You’ll thank yourself later.
| Category | Value |
|---|---|
| Month 1 | 0.5 |
| Month 3 | 2 |
| Month 6 | 4 |
| Month 9 | 5 |
| Month 12 | 4 |
| Period | Event |
|---|---|
| Q1 - Month 1 | Recon and observation only |
| Q1 - Month 2 | Attend one committee meeting |
| Q1 - Month 3 | Choose engagement level |
| Q2 - Month 4 | Join one committee or working group |
| Q2 - Month 5 | Bring real cases and push small changes |
| Q2 - Month 6 | Reassess time vs impact |
| Q3 - Month 7 | Enter proposal/selection pipeline |
| Q3 - Month 8 | Own one narrow AI domain |
| Q3 - Month 9 | Reset boundaries if needed |
| Q4 - Month 10 | Push one structural change |
| Q4 - Month 11 | Document wins and gaps |
| Q4 - Month 12 | Decide Year 2 identity |



Three Things to Remember
- First three months: watch and map, don’t lead. Get oriented, figure out who actually controls AI, log real examples.

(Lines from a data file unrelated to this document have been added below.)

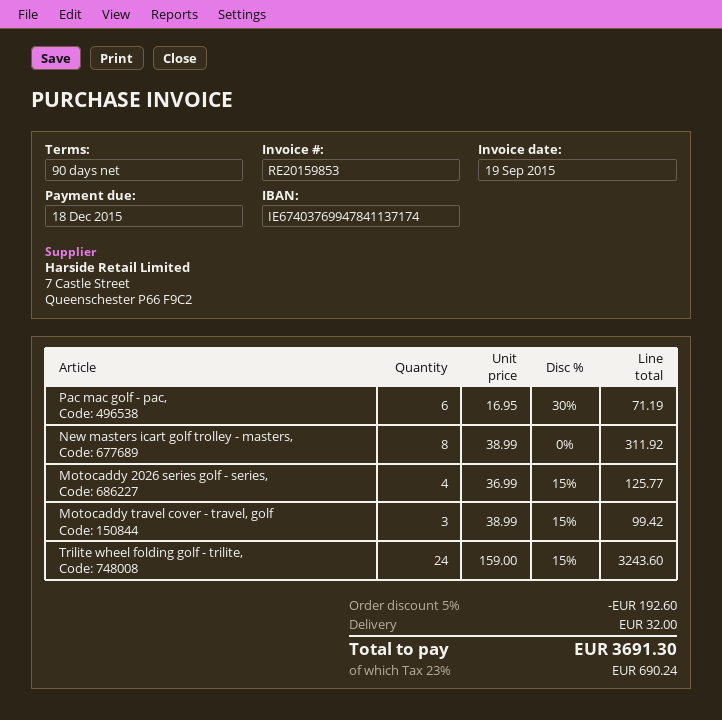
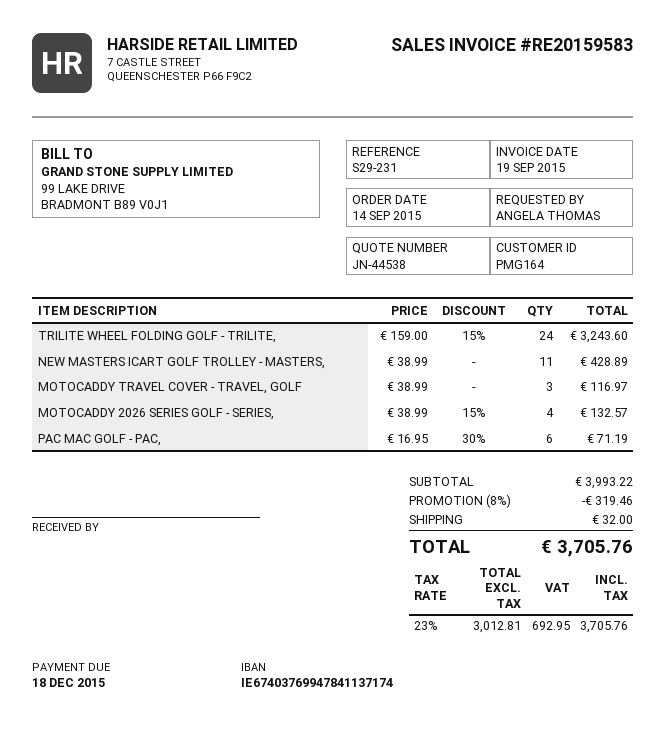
invoice number: RE20159853 -> RE20159583
New masters icart golf trolley - masters,: 8 x 38.99 = 311.92 -> 11 x 38.99 = 428.89
Motocaddy 2026 series golf - series,: 4 x 36.99 - 15% = 125.77 -> 4 x 38.99 - 15% = 132.57
Motocaddy travel cover - travel, golf: 3 x 38.99 - 15% = 99.42 -> 3 x 38.99 = 116.97
discount: 5% = 192.60 -> 8% = 319.46
tax: 23% = 690.24 -> 23% = 692.95
total: 3691.30 -> 3705.76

- Months 4–9: pick one lane and protect your time. Join one committee or working group, push specific changes, and avoid getting drafted into everything.
- End of year: choose your long-term role on purpose. Either become a serious AI governance voice with protected time, or stay a strategic clinician who shows up when it matters—but don’t drift into a job you never agreed to do.